Within this material, how many lines include the word "Zusammenstellung"? Answer with a number and nothing more.

:::::

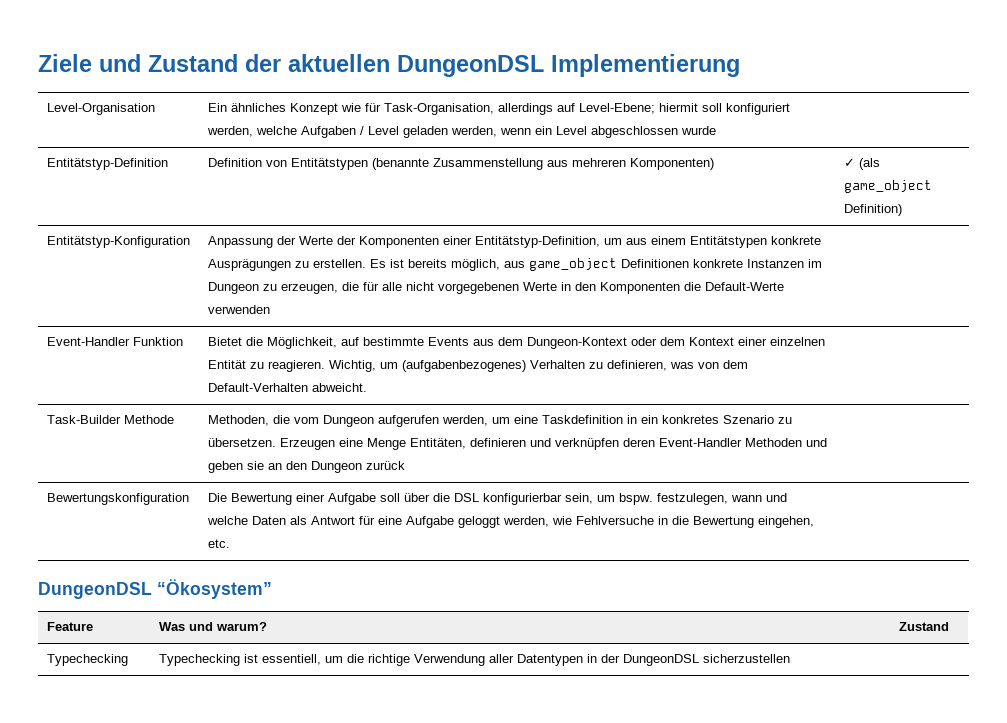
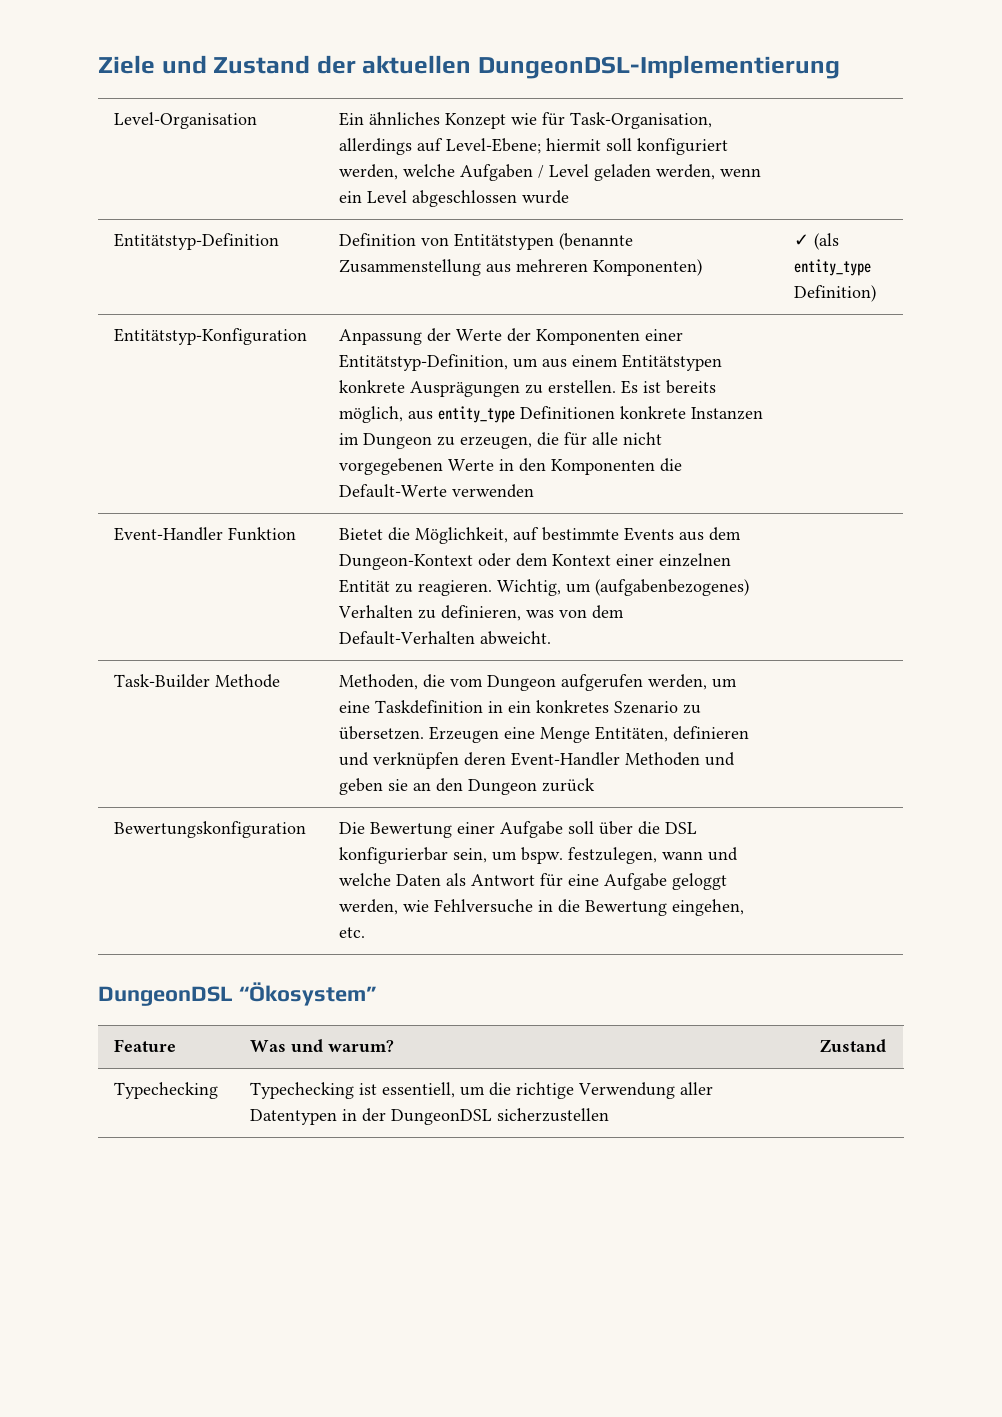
- Ziele und Zustand der aktuellen DungeonDSL Implementierung
+ Ziele und Zustand der aktuellen DungeonDSL-Implementierung
- Entitätstyp-Definition | Definition von Entitätstypen (benannte Zusammenstellung aus mehreren Komponenten) | ✓ (als game_object Definition)
+ Entitätstyp-Definition | Definition von Entitätstypen (benannte Zusammenstellung aus mehreren Komponenten) | ✓ (als entity_type Definition)
- Es ist bereits möglich, aus game_object Definitionen konkrete Instanzen im Dungeon zu erzeugen, die für alle nicht vorgegebenen Werte in den Komponenten die Default-Werte verwenden
+ Es ist bereits möglich, aus entity_type Definitionen konkrete Instanzen im Dungeon zu erzeugen, die für alle nicht vorgegebenen Werte in den Komponenten die Default-Werte verwenden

:::::

▶ **FINISHED TASK**:
2